# Required action:
Write out again only the lines running from the one that contains "EDG Enzo de" to the end of the records below, including both the first and the last.

[Difference listings]
----------

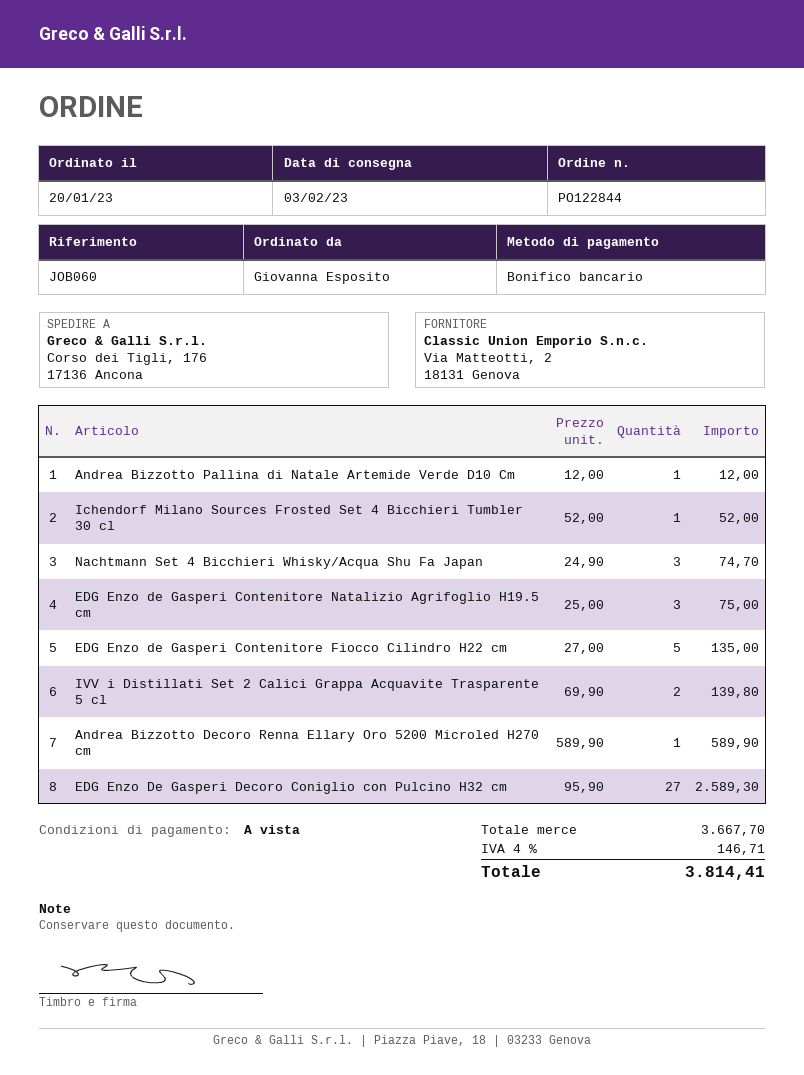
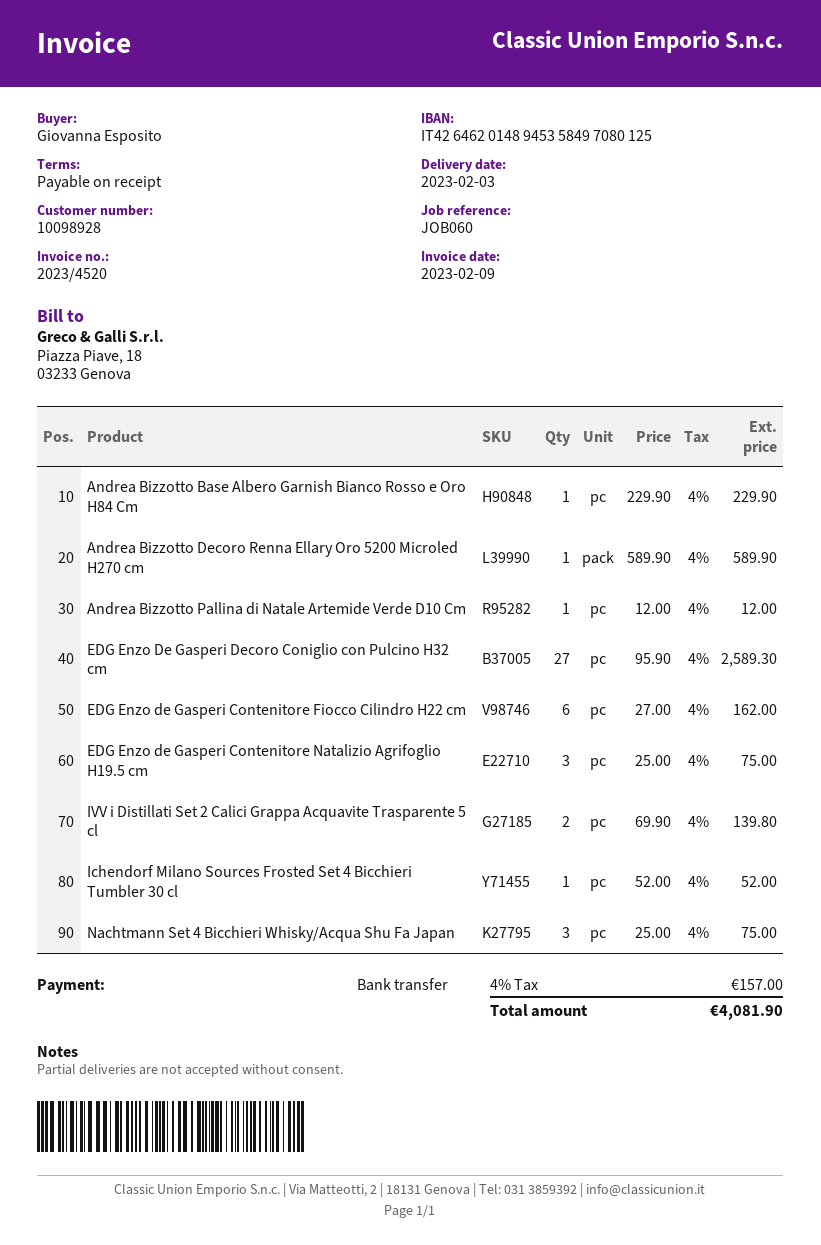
Nachtmann Set 4 Bicchieri Whisky/Acqua Shu Fa Japan: 3 x 24.90 = 74.70 -> 3 x 25.00 = 75.00
EDG Enzo de Gasperi Contenitore Fiocco Cilindro H22 cm: 5 x 27.00 = 135.00 -> 6 x 27.00 = 162.00
Andrea Bizzotto Base Albero Garnish Bianco Rosso e Oro H84 Cm: none -> 1 x 229.90 = 229.90
tax: 4% = 146.71 -> 4% = 157.00
total: 3814.41 -> 4081.90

----------

# Your solution:
EDG Enzo de Gasperi Contenitore Fiocco Cilindro H22 cm: 5 x 27.00 = 135.00 -> 6 x 27.00 = 162.00
Andrea Bizzotto Base Albero Garnish Bianco Rosso e Oro H84 Cm: none -> 1 x 229.90 = 229.90
tax: 4% = 146.71 -> 4% = 157.00
total: 3814.41 -> 4081.90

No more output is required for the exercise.